►

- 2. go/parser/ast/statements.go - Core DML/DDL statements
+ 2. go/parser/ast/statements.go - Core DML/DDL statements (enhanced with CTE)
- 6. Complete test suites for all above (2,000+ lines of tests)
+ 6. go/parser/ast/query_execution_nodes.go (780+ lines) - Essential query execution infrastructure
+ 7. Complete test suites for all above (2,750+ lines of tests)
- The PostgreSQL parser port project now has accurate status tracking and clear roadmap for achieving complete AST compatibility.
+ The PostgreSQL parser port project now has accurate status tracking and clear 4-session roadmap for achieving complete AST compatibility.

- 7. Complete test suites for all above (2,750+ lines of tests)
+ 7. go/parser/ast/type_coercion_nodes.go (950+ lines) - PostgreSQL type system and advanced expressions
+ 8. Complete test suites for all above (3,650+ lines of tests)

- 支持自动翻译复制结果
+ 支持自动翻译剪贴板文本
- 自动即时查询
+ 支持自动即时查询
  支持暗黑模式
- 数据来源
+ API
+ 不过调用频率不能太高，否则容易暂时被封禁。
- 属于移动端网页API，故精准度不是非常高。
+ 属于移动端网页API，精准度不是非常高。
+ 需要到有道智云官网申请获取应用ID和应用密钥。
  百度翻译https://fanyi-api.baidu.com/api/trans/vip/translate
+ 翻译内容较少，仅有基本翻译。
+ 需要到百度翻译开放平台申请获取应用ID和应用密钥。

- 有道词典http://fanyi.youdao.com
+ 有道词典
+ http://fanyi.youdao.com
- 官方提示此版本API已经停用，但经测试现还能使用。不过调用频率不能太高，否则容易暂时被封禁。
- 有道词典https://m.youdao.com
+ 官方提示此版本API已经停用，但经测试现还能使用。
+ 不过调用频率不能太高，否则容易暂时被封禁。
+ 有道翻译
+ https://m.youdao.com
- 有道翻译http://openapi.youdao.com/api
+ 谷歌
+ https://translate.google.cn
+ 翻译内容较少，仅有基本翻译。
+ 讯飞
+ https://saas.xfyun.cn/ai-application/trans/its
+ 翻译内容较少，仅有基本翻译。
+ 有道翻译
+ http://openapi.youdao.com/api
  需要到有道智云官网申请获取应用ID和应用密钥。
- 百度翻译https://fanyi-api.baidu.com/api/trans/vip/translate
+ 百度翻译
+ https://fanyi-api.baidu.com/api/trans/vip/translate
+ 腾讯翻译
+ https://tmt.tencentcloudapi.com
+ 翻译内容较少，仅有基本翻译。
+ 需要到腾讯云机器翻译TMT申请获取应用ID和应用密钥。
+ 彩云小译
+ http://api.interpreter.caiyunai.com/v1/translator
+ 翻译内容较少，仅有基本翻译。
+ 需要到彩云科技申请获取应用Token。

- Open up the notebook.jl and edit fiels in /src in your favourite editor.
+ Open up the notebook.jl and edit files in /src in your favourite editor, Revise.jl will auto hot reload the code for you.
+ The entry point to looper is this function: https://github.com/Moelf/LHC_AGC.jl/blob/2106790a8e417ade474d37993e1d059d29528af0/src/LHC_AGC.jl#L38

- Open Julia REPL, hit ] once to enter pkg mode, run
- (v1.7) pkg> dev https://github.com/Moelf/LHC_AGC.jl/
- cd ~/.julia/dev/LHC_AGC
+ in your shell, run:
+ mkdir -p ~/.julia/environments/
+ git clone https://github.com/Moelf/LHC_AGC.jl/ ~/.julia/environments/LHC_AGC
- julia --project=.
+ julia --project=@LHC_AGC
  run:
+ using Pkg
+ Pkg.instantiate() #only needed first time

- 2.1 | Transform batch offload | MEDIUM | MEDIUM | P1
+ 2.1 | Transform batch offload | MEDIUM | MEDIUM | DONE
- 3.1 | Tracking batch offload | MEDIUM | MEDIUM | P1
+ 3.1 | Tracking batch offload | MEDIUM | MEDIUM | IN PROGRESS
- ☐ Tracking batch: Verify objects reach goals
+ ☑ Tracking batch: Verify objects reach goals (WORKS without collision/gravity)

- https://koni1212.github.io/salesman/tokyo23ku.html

◄

Exercise objective:
Reproduce, word for word, all of the entries above.

Answer:
- 2. go/parser/ast/statements.go - Core DML/DDL statements
+ 2. go/parser/ast/statements.go - Core DML/DDL statements (enhanced with CTE)
- 6. Complete test suites for all above (2,000+ lines of tests)
+ 6. go/parser/ast/query_execution_nodes.go (780+ lines) - Essential query execution infrastructure
+ 7. Complete test suites for all above (2,750+ lines of tests)
- The PostgreSQL parser port project now has accurate status tracking and clear roadmap for achieving complete AST compatibility.
+ The PostgreSQL parser port project now has accurate status tracking and clear 4-session roadmap for achieving complete AST compatibility.

- 7. Complete test suites for all above (2,750+ lines of tests)
+ 7. go/parser/ast/type_coercion_nodes.go (950+ lines) - PostgreSQL type system and advanced expressions
+ 8. Complete test suites for all above (3,650+ lines of tests)

- 支持自动翻译复制结果
+ 支持自动翻译剪贴板文本
- 自动即时查询
+ 支持自动即时查询
  支持暗黑模式
- 数据来源
+ API
+ 不过调用频率不能太高，否则容易暂时被封禁。
- 属于移动端网页API，故精准度不是非常高。
+ 属于移动端网页API，精准度不是非常高。
+ 需要到有道智云官网申请获取应用ID和应用密钥。
  百度翻译https://fanyi-api.baidu.com/api/trans/vip/translate
+ 翻译内容较少，仅有基本翻译。
+ 需要到百度翻译开放平台申请获取应用ID和应用密钥。

- 有道词典http://fanyi.youdao.com
+ 有道词典
+ http://fanyi.youdao.com
- 官方提示此版本API已经停用，但经测试现还能使用。不过调用频率不能太高，否则容易暂时被封禁。
- 有道词典https://m.youdao.com
+ 官方提示此版本API已经停用，但经测试现还能使用。
+ 不过调用频率不能太高，否则容易暂时被封禁。
+ 有道翻译
+ https://m.youdao.com
- 有道翻译http://openapi.youdao.com/api
+ 谷歌
+ https://translate.google.cn
+ 翻译内容较少，仅有基本翻译。
+ 讯飞
+ https://saas.xfyun.cn/ai-application/trans/its
+ 翻译内容较少，仅有基本翻译。
+ 有道翻译
+ http://openapi.youdao.com/api
  需要到有道智云官网申请获取应用ID和应用密钥。
- 百度翻译https://fanyi-api.baidu.com/api/trans/vip/translate
+ 百度翻译
+ https://fanyi-api.baidu.com/api/trans/vip/translate
+ 腾讯翻译
+ https://tmt.tencentcloudapi.com
+ 翻译内容较少，仅有基本翻译。
+ 需要到腾讯云机器翻译TMT申请获取应用ID和应用密钥。
+ 彩云小译
+ http://api.interpreter.caiyunai.com/v1/translator
+ 翻译内容较少，仅有基本翻译。
+ 需要到彩云科技申请获取应用Token。

- Open up the notebook.jl and edit fiels in /src in your favourite editor.
+ Open up the notebook.jl and edit files in /src in your favourite editor, Revise.jl will auto hot reload the code for you.
+ The entry point to looper is this function: https://github.com/Moelf/LHC_AGC.jl/blob/2106790a8e417ade474d37993e1d059d29528af0/src/LHC_AGC.jl#L38

- Open Julia REPL, hit ] once to enter pkg mode, run
- (v1.7) pkg> dev https://github.com/Moelf/LHC_AGC.jl/
- cd ~/.julia/dev/LHC_AGC
+ in your shell, run:
+ mkdir -p ~/.julia/environments/
+ git clone https://github.com/Moelf/LHC_AGC.jl/ ~/.julia/environments/LHC_AGC
- julia --project=.
+ julia --project=@LHC_AGC
  run:
+ using Pkg
+ Pkg.instantiate() #only needed first time

- 2.1 | Transform batch offload | MEDIUM | MEDIUM | P1
+ 2.1 | Transform batch offload | MEDIUM | MEDIUM | DONE
- 3.1 | Tracking batch offload | MEDIUM | MEDIUM | P1
+ 3.1 | Tracking batch offload | MEDIUM | MEDIUM | IN PROGRESS
- ☐ Tracking batch: Verify objects reach goals
+ ☑ Tracking batch: Verify objects reach goals (WORKS without collision/gravity)

- https://koni1212.github.io/salesman/tokyo23ku.html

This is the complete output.